Europe’s other key markets were broadly mixed but more muted as dealers wait for more evidence over whether or not infection rates might pick up again.
David Madden, market analyst at CMC Markets UK, said: “It is something that traders are mildly worried about at the moment, as it is a very real possibility, but it seems too early to say whether there will be a painful second wave of Covid-19 cases, or just the odd tick up in new infections.”
The German Dax decreased by 0.05%, while the French Cac moved 0.39% lower.
Across the Atlantic, the Dow Jones opened fairly flat as traders were cautious about how reopening plans will affect different states.

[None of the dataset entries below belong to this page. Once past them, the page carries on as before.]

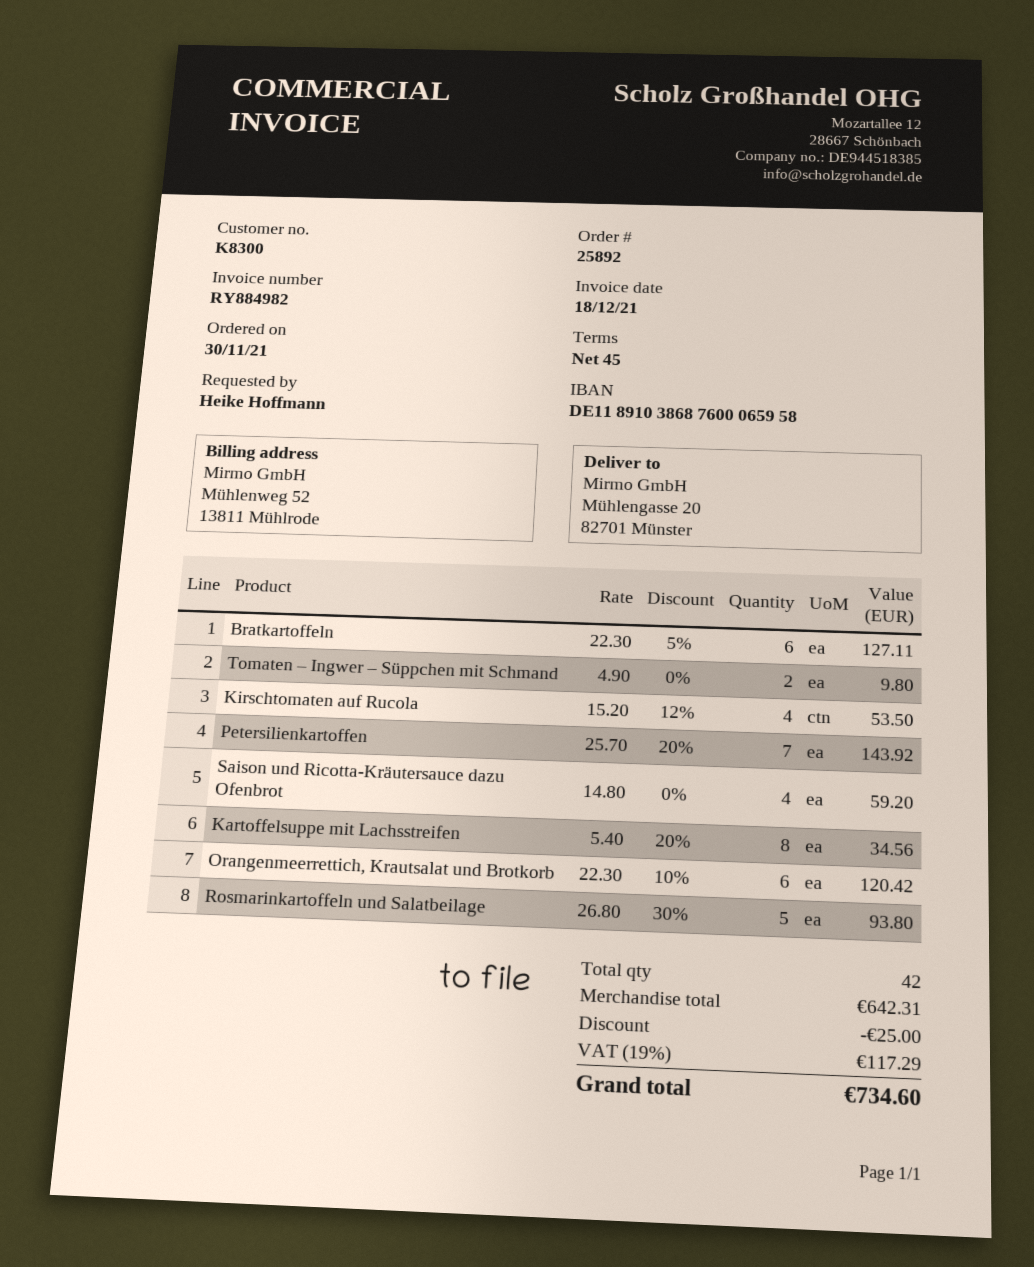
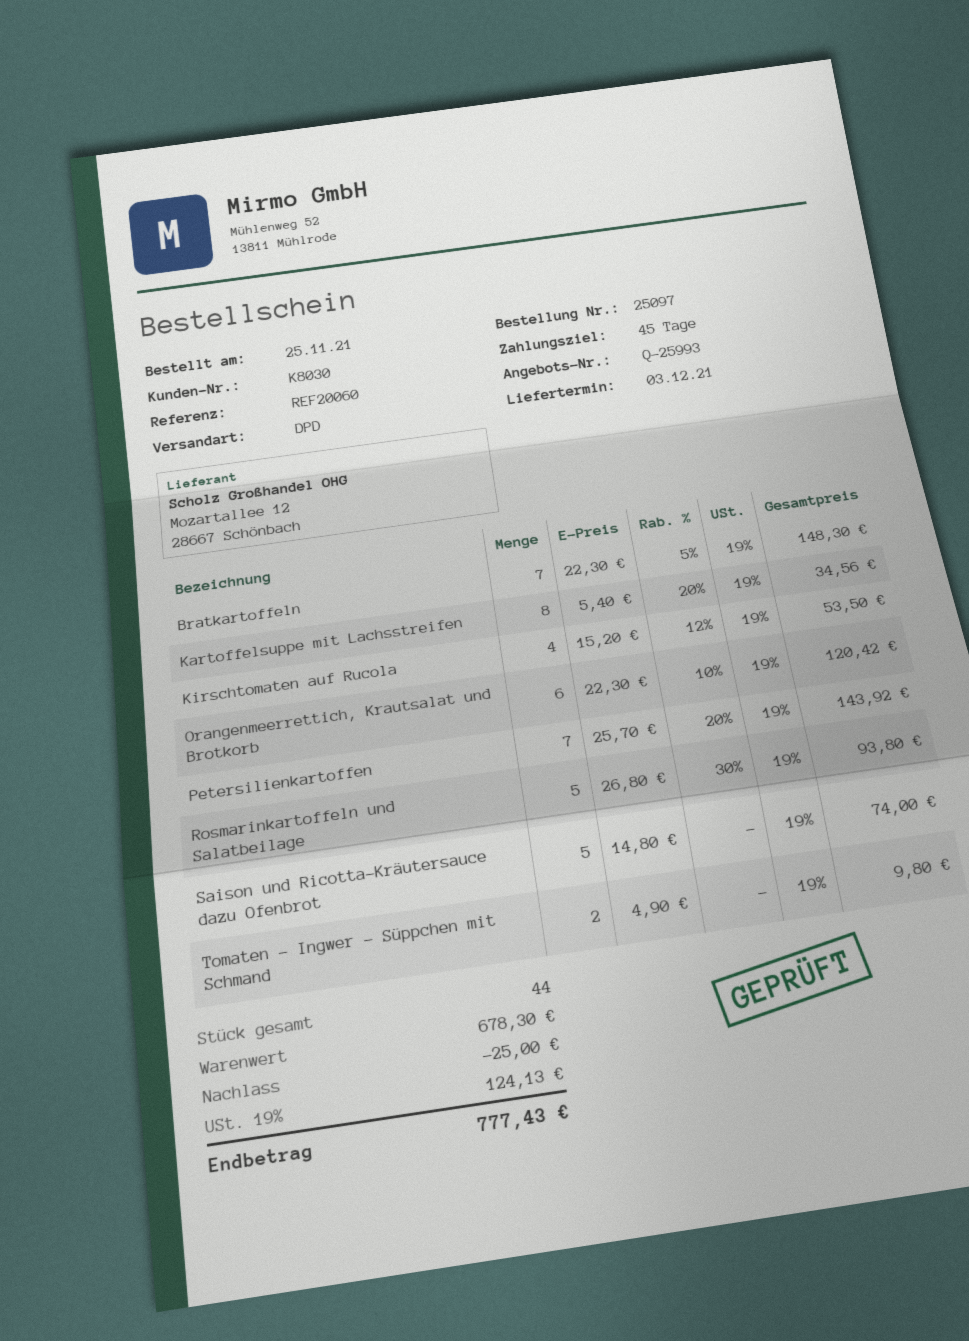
order number: 25892 -> 25097
order date: 2021-11-30 -> 2021-11-25
customer number: K8300 -> K8030
Bratkartoffeln: 6 x 22.30 - 5% = 127.11 -> 7 x 22.30 - 5% = 148.30
Saison und Ricotta-Kräutersauce dazu Ofenbrot: 4 x 14.80 = 59.20 -> 5 x 14.80 = 74.00
total quantity: 42 -> 44
subtotal: 642.31 -> 678.30
tax: 19% = 117.29 -> 19% = 124.13
total: 734.60 -> 777.43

Meanwhile, sterling was weaker as traders believed that the Chancellor’s furlough plans could weigh on the UK’s national debt for an extended period.
The value of the pound fell 0.34% versus the US dollar at 1.229 and was down 0.87% against the euro at 1.131.
The extension of the Government’s furlough scheme until the end of October was a clear boost, even if questions remain about companies sharing some of the cost from August onwardsConnor Campbell, Spreadex
Similarly to on Monday, multinational firms helped to bolster the performance of the FTSE, with British American Tobacco, Diageo and RB all strengthening again.
In company news, Vodafone pushed towards the top of the UK’s leading index after the company maintained its dividend.
The telecoms operator said it bounced back from a multibillion-euro loss to post a profit in its most recent financial year. Shares closed 9.88p higher at 122.88p as a result.
Elsewhere, Morrisons also closed in the green after it posted surging retail sales over a “volatile” first quarter.
The supermarket firm reported a 5.7% rise in group like-for-like sales, excluding fuel, in the 14 weeks to May 10. It saw shares rise 6.35p to 195.1p at the close of play.
Online retailer AO World jumped after it said sales of bread-makers and chest freezers surged due to the coronavirus lockdown. It increased by 4.9p to 90.5p.
Recently-listed Inspecs, which designs and manufactures eyewear and glasses, moved higher after reporting a jump in pre-tax profit in its first set of annual results since floating. Shares were up 5p to 170p.
The price of oil was subdued on Tuesday, nudging marginally higher due to Monday’s announcement that Saudi Arabia will cut production by an additional one million barrels per day come June.
The price of a barrel of Brent crude oil increased 0.8% to 30.18 US dollars.
The biggest risers on the FTSE 100 were Vodafone, up 9.88p at 122.88p, Ocado, up 141.5p at 2,056p, Pennon Group, up 46.5p at 1,151.5p, and Imperial Brands, up 66p at 1,682p.
The biggest fallers of the day were Land Securities, down 80.6p at 551.8p, British Land, down 39.6p at 343.9p, Whitbread, down 163p at 2,675p, and Barratt Developments, down 18.3p at 491.7p.